Goal of the exercise -
For each line in the material below that holds "tabstrip", copy that line.
*** Begin section ***
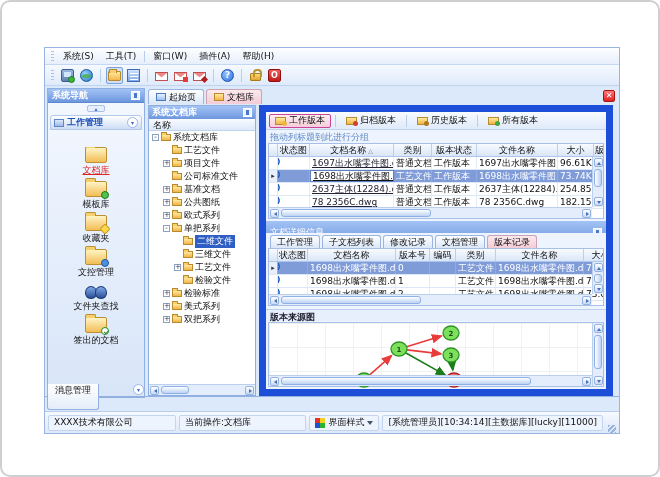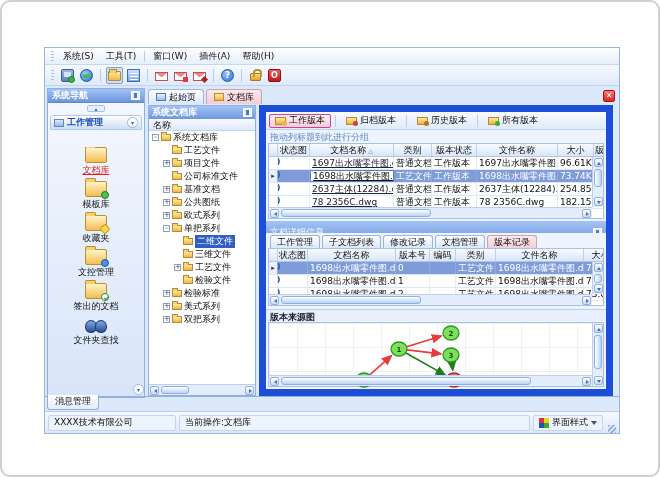--- a/index.html
+++ b/index.html
@@ -238,14 +238,14 @@
             <span class="lbl">文控管理</span>
           </div>
           <div class="s-item">
+            <span class="binoc"></span>
+            <span class="lbl">文件夹查找</span>
+          </div>
+          <div class="s-item">
             <span class="bigfolder">
               <span class="badge check"></span>
             </span>
             <span class="lbl">签出的文档</span>
-          </div>
-          <div class="s-item">
-            <span class="binoc"></span>
-            <span class="lbl">文件夹查找</span>
           </div>
         </div>
       <div class="s-bottom">

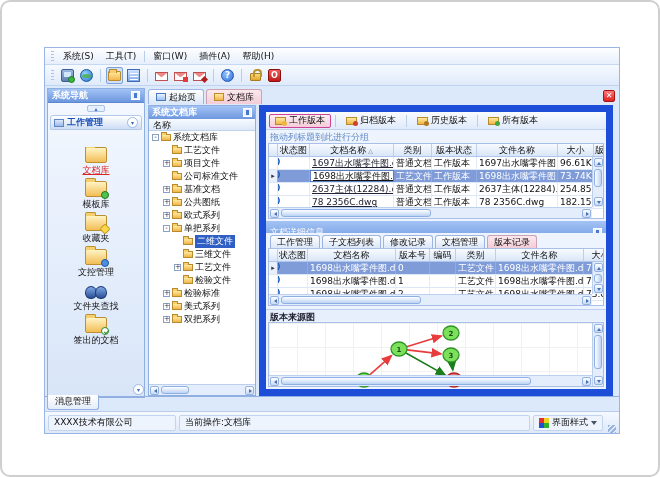--- a/index.html
+++ b/index.html
@@ -134,7 +134,7 @@
      background-image:linear-gradient(#f1f1f1 1px,transparent 1px),linear-gradient(90deg,#f1f1f1 1px,transparent 1px); background-size:28px 24px; }
   .grapharea svg { position:absolute; left:0; top:0; }
 
-  .msgtab { position:absolute; left:2px; bottom:23px; height:15px; width:52px; background:linear-gradient(#ffffff,#e4edfa); border:1px solid #92b0e0; border-top:none; border-radius:0 0 3px 3px; text-align:center; line-height:12px; }
+  .msgtab { position:absolute; left:2px; bottom:23px; height:26px; width:52px; background:linear-gradient(#ffffff,#e4edfa); border:1px solid #92b0e0; border-top:none; border-radius:0 0 3px 3px; text-align:center; line-height:12px; }
   .msgline { position:absolute; left:0; bottom:36px; right:0; height:1px; background:#92b0e0; }
   .statusbar { position:absolute; left:0; bottom:0; width:100%; height:22px; background:linear-gradient(#f6f9ff,#dde8f8); border-top:1px solid #b9cdeb; display:flex; align-items:center; padding:0 3px; gap:3px; }
   .spane { height:16px; border:1px solid #c3d4ee; background:#eef4fd; display:flex; align-items:center; padding:0 5px; border-radius:2px; white-space:nowrap; overflow:hidden; }

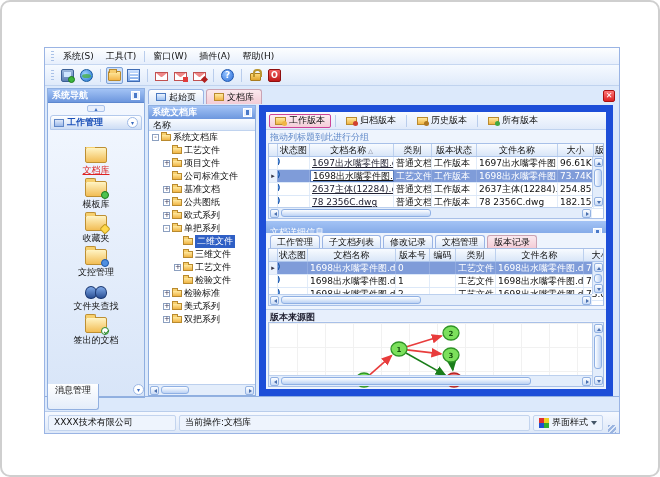--- a/index.html
+++ b/index.html
@@ -590,6 +590,7 @@
         <span>界面样式</span>
         <span class="drop"></span>
       </span>
+      <span class="spane">[系统管理员][10:34:14][主数据库][lucky][11000]</span>
       <span class="gripdots"></span>
     </div>
   </div>

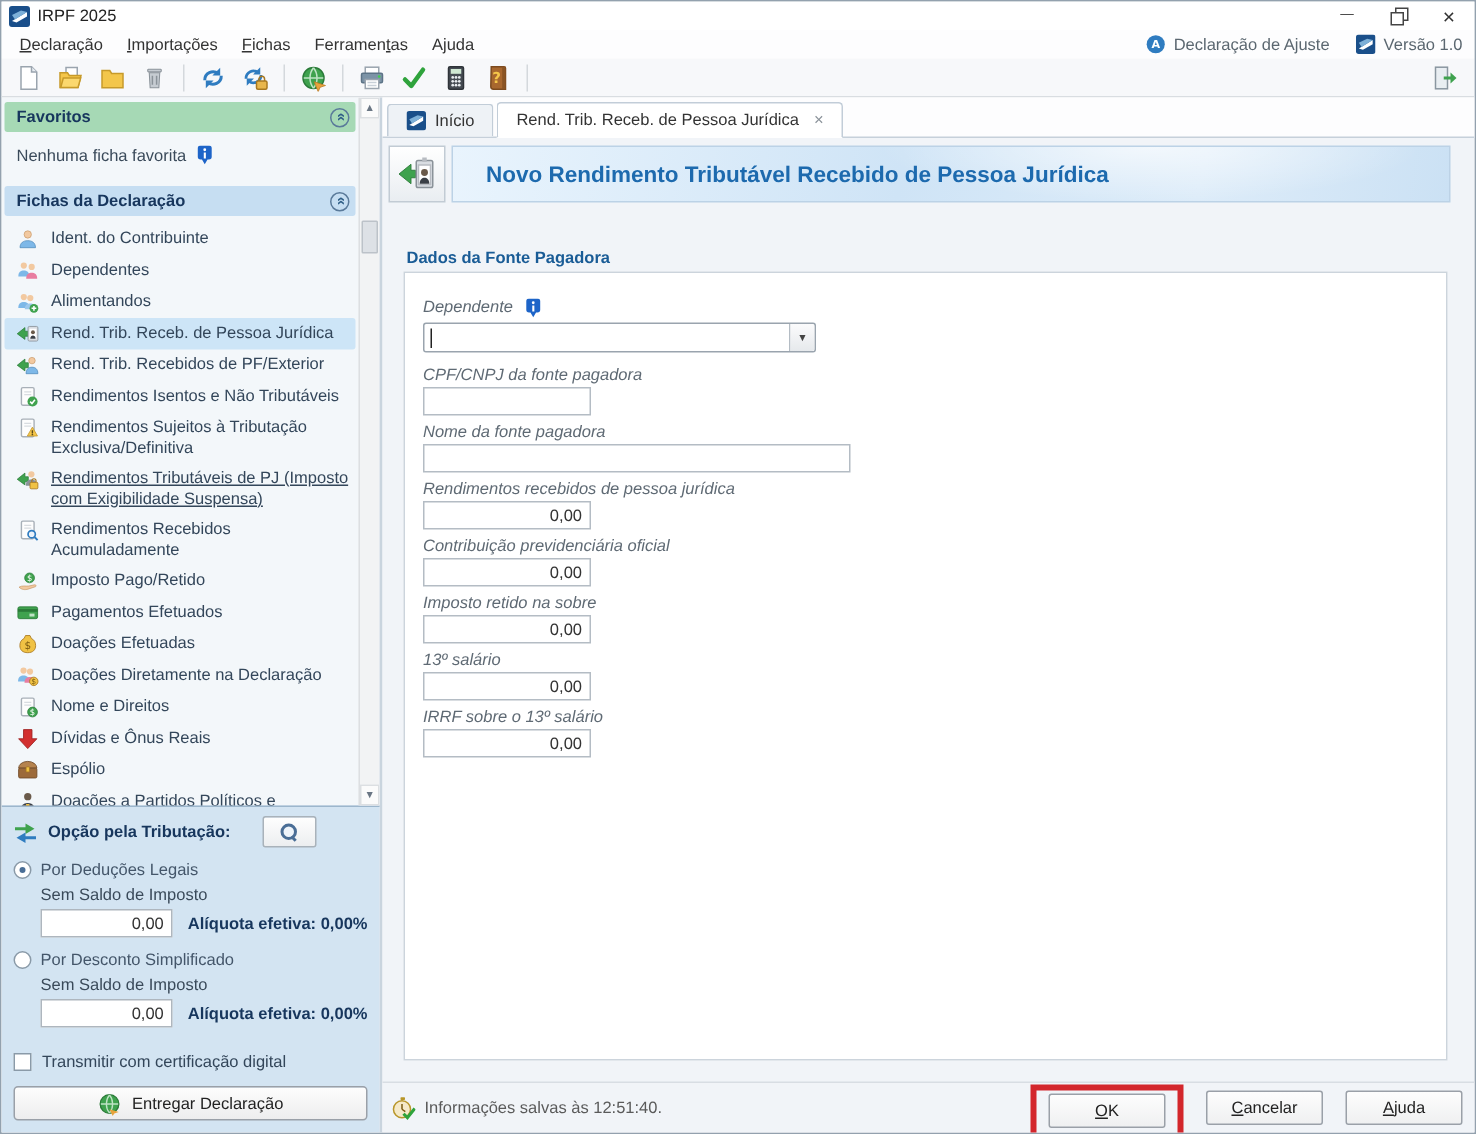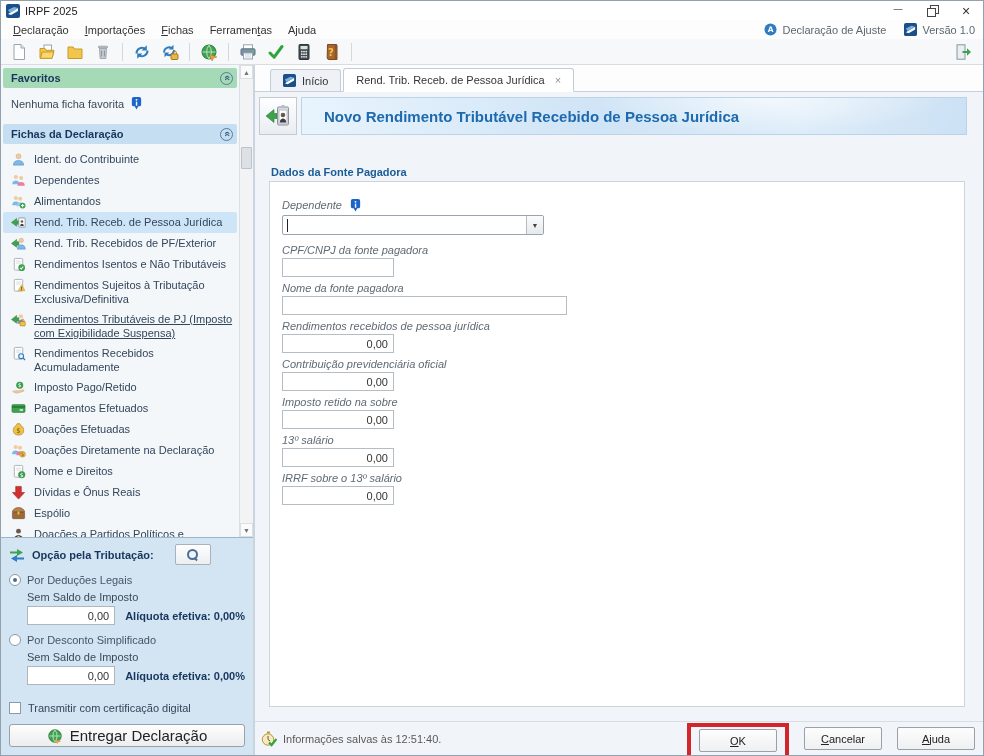--- a/index.html
+++ b/index.html
@@ -81,7 +81,7 @@
 
   
   .main { flex:1; display:flex; flex-direction:column; min-width:0; background:#f1f4f8; }
-  .tabstrip { height:27px; background:#fdfdfe; display:flex; align-items:flex-end; padding-left:15px; border-bottom:1px solid #c6d0da; }
+  .tabstrip { height:27px; background:#fdfdfe; display:flex; align-items:flex-end; padding-left:3px; border-bottom:1px solid #c6d0da; }
   .tab { height:22px; display:flex; align-items:center; gap:6px; padding:0 12px; border:1px solid #c2cdd8; border-bottom:none; border-radius:3px 3px 0 0; margin-right:2px; color:#333; }
   .tab.inactive { background:#eef2f6; }
   .tab.active { background:#fff; height:24px; margin-bottom:-1px; border-bottom:1px solid #fff; }

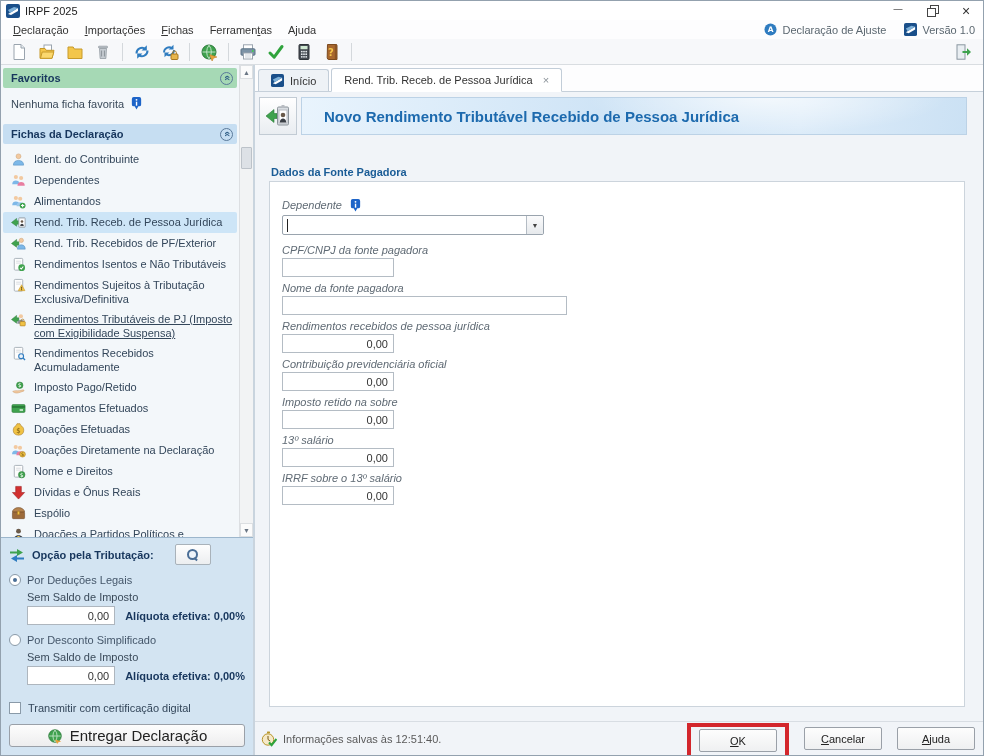--- a/index.html
+++ b/index.html
@@ -77,7 +77,7 @@
   .aliquota { font-weight:bold; color:#17365d; white-space:nowrap; }
   .cert-row { display:flex; align-items:center; gap:7px; margin-top:17px; color:#33465a; }
   .checkbox { width:12px; height:12px; border:1px solid #8a9aa8; background:#fff; flex:0 0 auto; }
-  .submit-btn { margin-top:10px; height:23px; background:linear-gradient(#fdfdfd,#ededee); border:1px solid #9aa0a8; border-radius:3px; display:flex; align-items:center; justify-content:center; gap:7px; color:#222; font-size:15px; }
+  .submit-btn { margin-top:10px; height:23px; background:linear-gradient(#fdfdfd,#ededee); border:1px solid #9aa0a8; border-radius:3px; display:flex; align-items:center; justify-content:center; gap:7px; color:#222; font-size:11px; }
 
   
   .main { flex:1; display:flex; flex-direction:column; min-width:0; background:#f1f4f8; }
*** End section ***
Your response -
-  .tabstrip { height:27px; background:#fdfdfe; display:flex; align-items:flex-end; padding-left:15px; border-bottom:1px solid #c6d0da; }
+  .tabstrip { height:27px; background:#fdfdfe; display:flex; align-items:flex-end; padding-left:3px; border-bottom:1px solid #c6d0da; }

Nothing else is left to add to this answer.